A l’occasion de la sortie de son livre

Michel Rocard, un « affreux réformiste » à Lyon

« Si ça vous amuse », c’est ainsi que François Mitterand répondait lorsqu’on lui soumettait une idée qu’il jugeait incongrue, se souvient Michel Rocard. Si ça vous amuse, chronique de mes faits et méfaits, s’intitule le nouveau bouquin que l’ancien premier ministre vient de publier.
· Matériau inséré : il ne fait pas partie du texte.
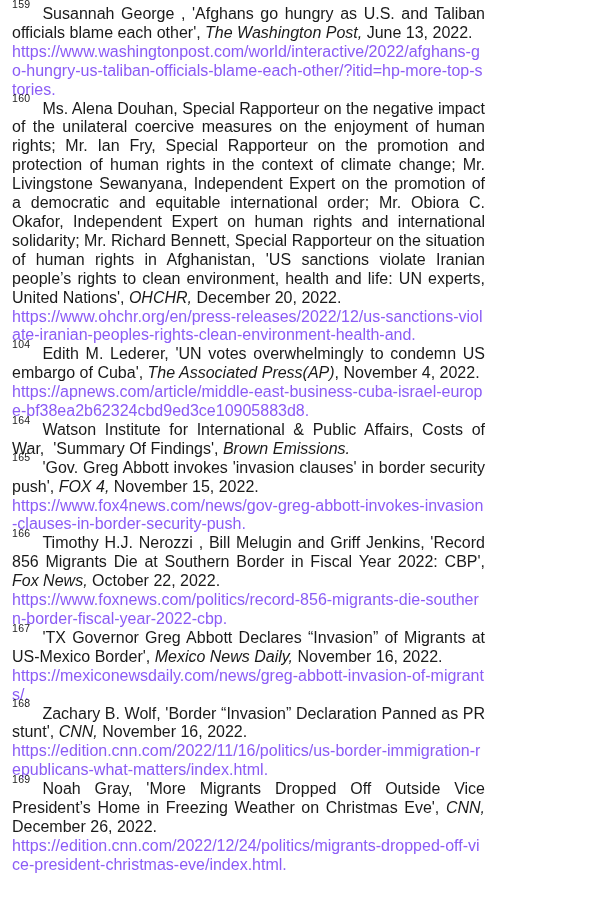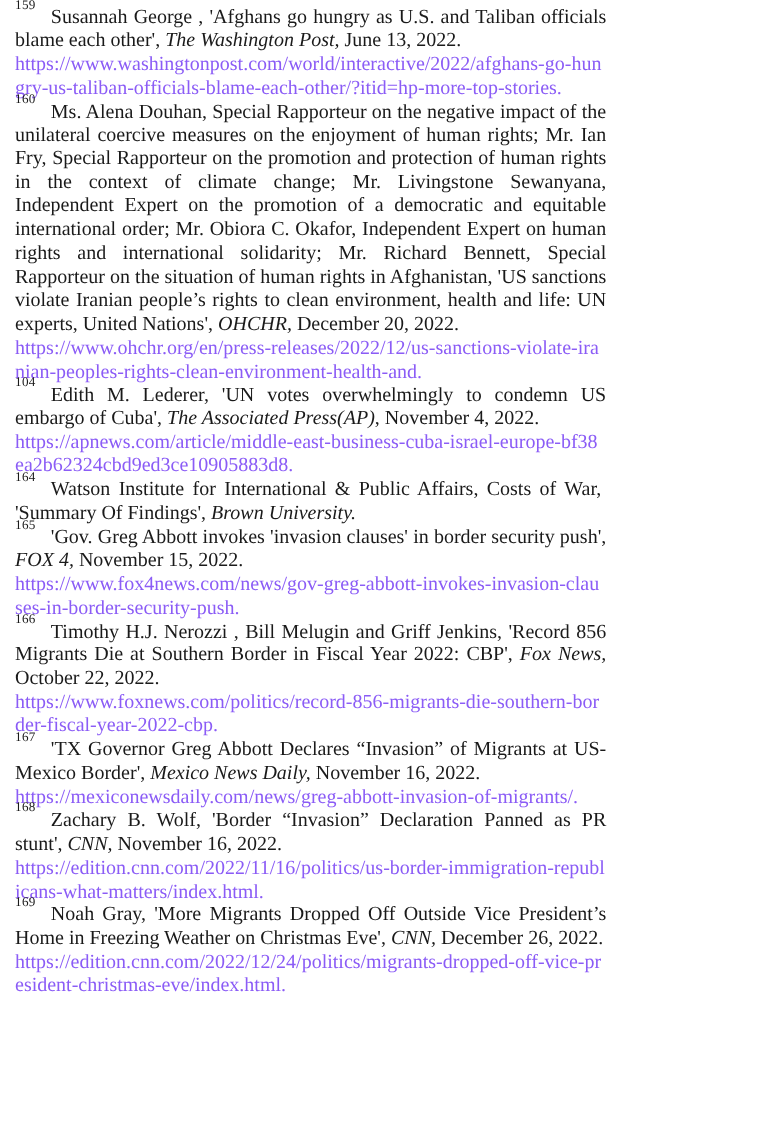"159Susannah George , 'Afghans go" .page { font-family: Liberation Serif, serif -> Liberation Sans, sans-serif }
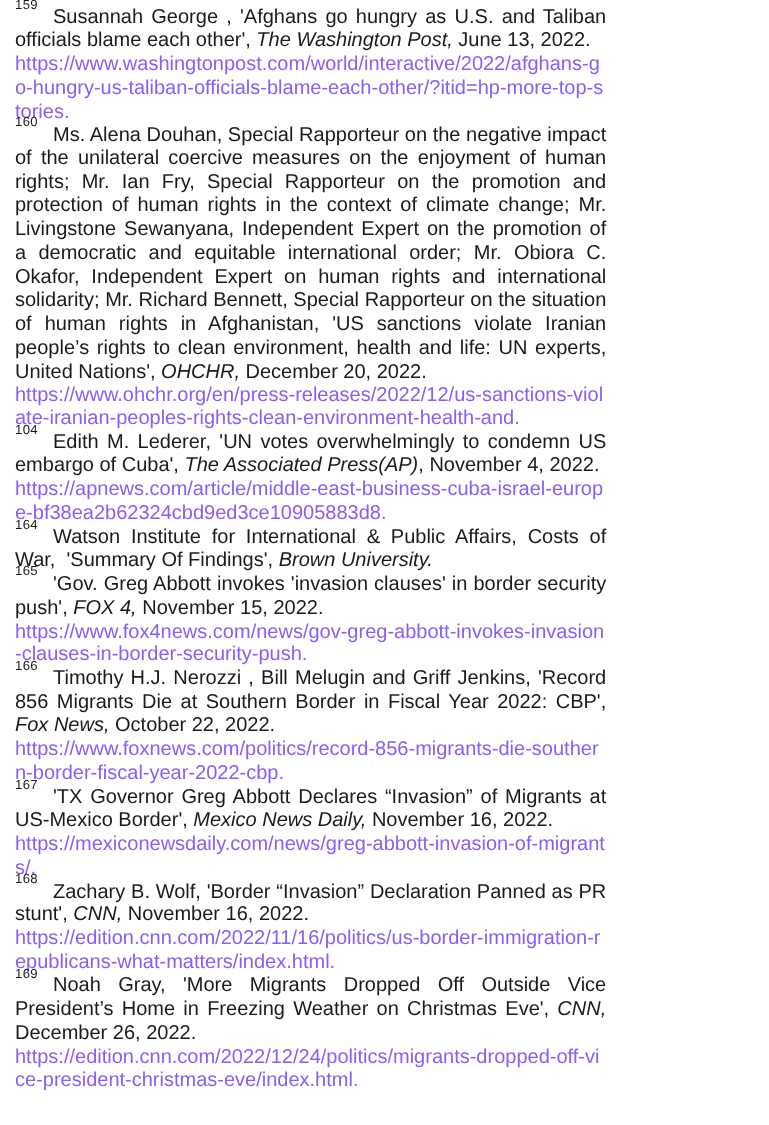"Brown University." span.italic { text: University -> Emissions }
Lundi, il est venu à Lyon le présenter devant une cinquantaine de « camarades ». Celui qui a toujours été « suspect au sein de [s]a propre famille politique », selon ses dires, a alors insisté sur son côté réformateur, une ligne que défend également Gérard Collomb.

« Votre nom ? », demande Michel Rocard à un jeune militant PS, qui lui tend un exemplaire de son livre pour le faire dédicacer. « Arthur » « Un nom de famille ? » « Empereur ». « Faut le porter ce nom-là », moque l’ancien premier ministre, « vous n’avez qu’à dire que c’est un manchot de l’Antarctique ». Michel Rocard est d’humeur badin, ce jour-là au siège de la fédération du Rhône du PS, avalant un morceau de quiche entre 2 signatures.

C’est que son temps est compté. 3 heures à peine avant de remonter à 15h dans le train de retour. « C’est quelqu’un qui n’a pas de langue de bois », le présente une militante PS, fan de longue date. Puis, Rocky, comme on le surnomme, parle de sa vie politique, égratigne la presse qui « fait son boulot de manière curieuse ». Surtout la télé d’ailleurs, car « l’écrit fait travailler les neurones », tandis que « l’image passe à toute allure, gommant tout ». « L’information se vend mal », trouve-t-il, « elle est ennuyeuse mais le spectacle se vend bien. » Dans son livre, il raconte donc « tout ce que la presse n’a pas pris le temps de dire. »

Genre la décentralisation. « Une belle bagarre entre Mitterand et Rocard », se souvient l’homme politique. « Pendant 6 mois j’ai été interdit de séjour à la fédération du Rhône. » « La France n’est pas irréformable mais difficile à réformer. Les réformes qui réussissent le mieux sont ceux qui n’ont pas été annoncés à l’avance », clame celui qui fut premier ministre de 1988 à 1991. Comme lorsqu’il a « sauvé la France de la faillite. » Pour en savoir plus, faut acheter le bouquin.

« Collomb, c’est un vieux copain ! »

Après avoir fini avec les militants, il s’en va rencontrer la presse dans le bureau du secrétaire fédéral Jacky Darne. Une fois vérifié qu’il y ait bien quelqu’un pour le ramener à la gare, il ne lui reste plus que 4 minutes. Les questions fusent alors. Les primaires ? Les anticiper serait « dangereux et suicidaire ». Le projet social ? « On va faire le tri dans les propositions », répond celui qui se considère comme un « socialiste rigoureux », estimant que la PS ne serait « capable que de faire un quart du paquet social », tel qu’il a été présenté.

Des propos qui ne font pas l’unanimité chez les socialistes. Il n’en a cure. « Les réformistes, ce sont des affreux parce qu’ils cassent le rêve. » Puis de vanter le modèle nordique : « Les Suédois sont les plus heureux, bien qu’ils paient le plus d’impôts, car ils les retrouvent dans la qualité de leurs services publics. » Ça tombe bien, Gérard Collomb ne jure, lui aussi, que par le modèle scandinave. Justement, le maire de Lyon dans tout ça ? « Gérard Collomb, c’est un vieux copain », dit-il et s’en va.